While they may not have the same numbers as the Mortimers, Canterbury great Steve Mortimer rates the Stewarts as one of the best set of brothers to have played the game.
The Stewarts had only begun to forge their identity at Manly when the club announced their greatest team of all time in 2006, but Mortimer believes the pair have achieved enough to warrant selection if the team was to be reselected.
‘‘I’m a huge fan of the Stewart boys, but in particular Glenn,’’ Mortimer said.
‘‘He’s such a crafty player and would sit well in the company of Manly’s greats like Terry Randall and Malcolm Reilly, who I played against, as well as Steve Menzies in their greatest team.

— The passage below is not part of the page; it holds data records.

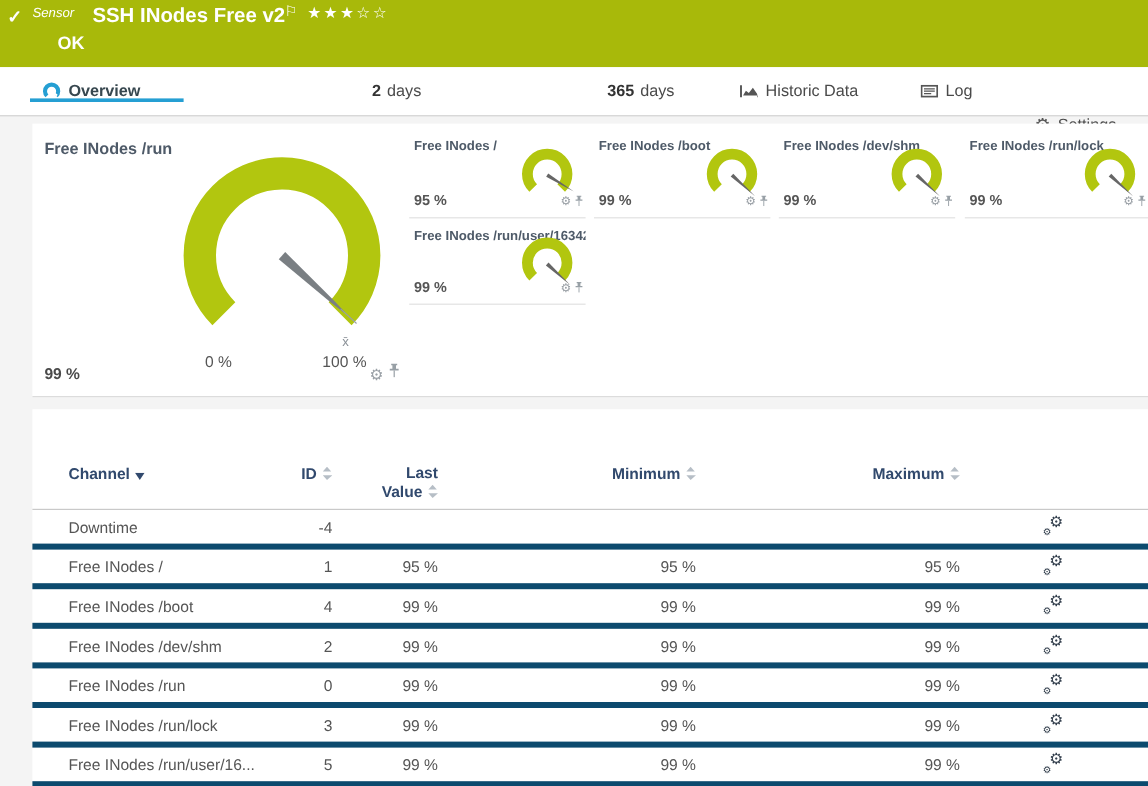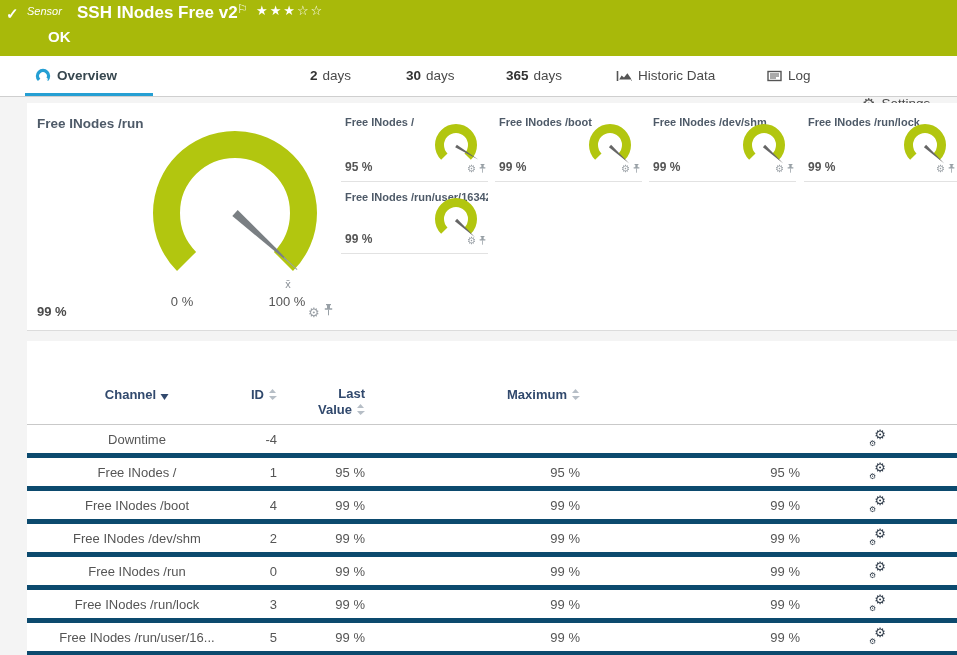--- a/index.html
+++ b/index.html
@@ -18,7 +18,7 @@
 
   
   .tabbar { position:absolute; left:0; top:56px; width:957px; height:41px; background:#fff; border-bottom:1px solid #cfcfcf; }
-  .tab { position:absolute; top:0; height:40px; line-height:40px; font-size:13.5px; color:#4a4a4a; cursor:pointer; white-space:nowrap; padding:0 10px; }
+  .tab { position:absolute; top:0; height:29px; line-height:40px; font-size:13.5px; color:#4a4a4a; cursor:pointer; white-space:nowrap; padding:0 10px; }
   .tab .num { font-weight:bold; color:#333; margin-right:5px; }
   .tab.active { border-bottom:3px solid #259fd3; color:#37474f; font-weight:bold; }
   .tab .ticn { display:inline-block; vertical-align:-2px; margin-right:6px; }

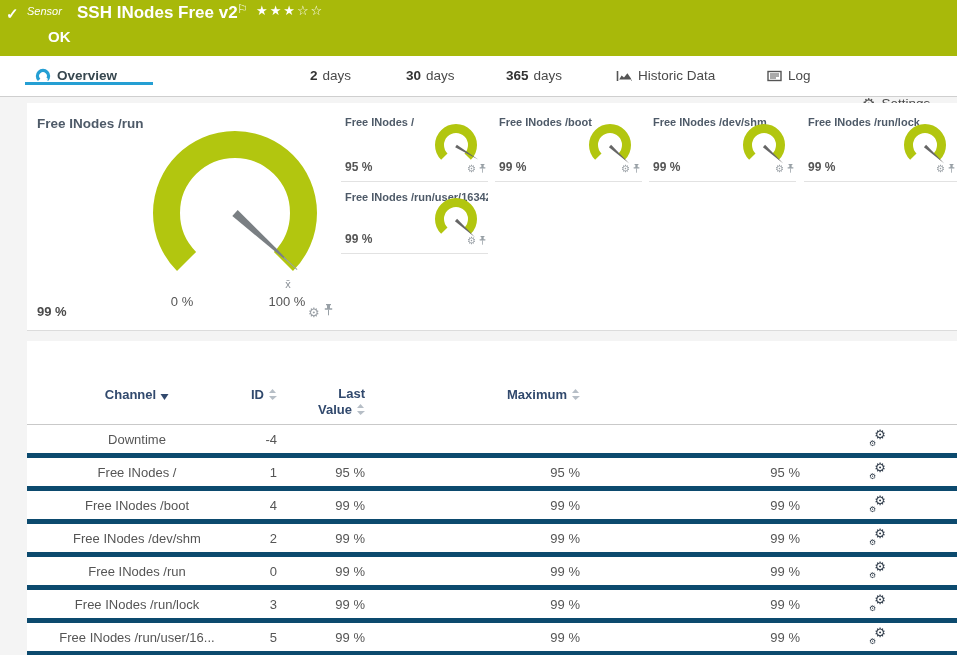--- a/index.html
+++ b/index.html
@@ -88,9 +88,6 @@
     </div>
     <div class="tab" style="left:300px;">
       <span class="num">2</span><span>days</span>
-    </div>
-    <div class="tab" style="left:396px;">
-      <span class="num">30</span><span>days</span>
     </div>
     <div class="tab" style="left:496px;">
       <span class="num">365</span><span>days</span>

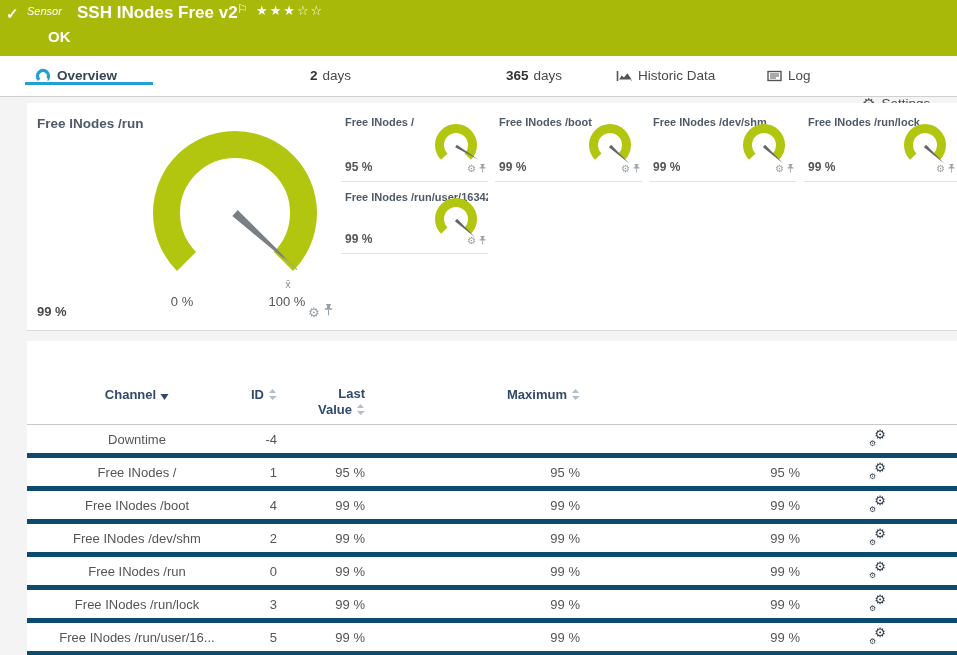--- a/index.html
+++ b/index.html
@@ -56,7 +56,7 @@
   .tbl { position:absolute; left:0; top:0; width:930px; }
   .trow { display:grid; grid-template-columns:30px 160px 60px 88px 215px 220px 157px; align-items:center; height:33px; border-bottom:5px solid #0c4a6e; font-size:13px; color:#555; }
   .thead { height:84px; align-items:start; padding-top:46px; border-bottom:1px solid #c9c9c9; font-weight:bold; color:#31496d; }
-  .c-ch { text-align:center; }
+  .c-ch { text-align:left; }
   .c-num { text-align:right; }
   .c-icn { text-align:left; padding-left:70px; }
   .sorticn { display:inline-block; vertical-align:-1px; margin-left:4px; }

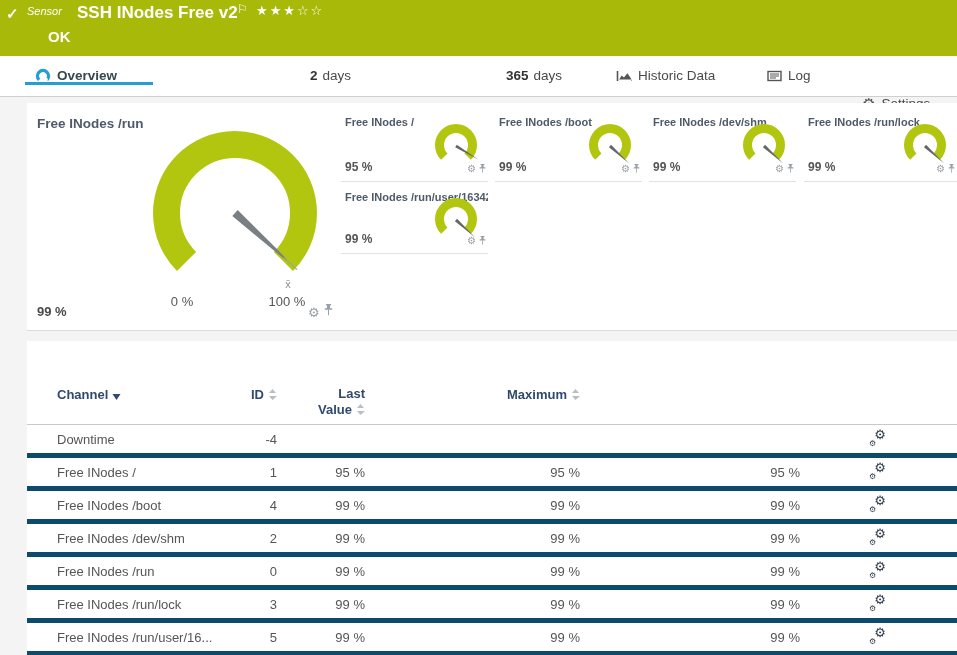--- a/index.html
+++ b/index.html
@@ -241,6 +241,10 @@
                 <path d="M4.5 0L8 4H1z" fill="#b6bec6"></path>
                 <path d="M4.5 11L1 7h8z" fill="#b6bec6"></path>
               </svg></span></div>
+        <div class="c-num"><span>Minimum</span><span class="sorticn"><svg width="9" height="11">
+                <path d="M4.5 0L8 4H1z" fill="#b6bec6"></path>
+                <path d="M4.5 11L1 7h8z" fill="#b6bec6"></path>
+              </svg></span></div>
         <div class="c-num"><span>Maximum</span><span class="sorticn"><svg width="9" height="11">
                 <path d="M4.5 0L8 4H1z" fill="#b6bec6"></path>
                 <path d="M4.5 11L1 7h8z" fill="#b6bec6"></path>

‘‘I wouldn’t want to say who would miss out but Glenn definitely is in the same category as those players. I also think the same with Brett Stewart in comparison with Graham Eadie.
‘‘Brett’s an incredible player.’’
Sam Burgess, arguably the most accomplished of the English quartet, said he could see the camaraderie between Brett and Glenn when he watches Manly games.
‘‘It’s hard to notice that connection they have when you’re playing against them, but when you watch videos of the game you notice the connection they have because they’re brothers,’’ Sam Burgess said.
‘‘They are very good. Glenn certainly is a quality forward and Brett’s an outstanding player.
‘‘They are two outstanding players in a great team.’’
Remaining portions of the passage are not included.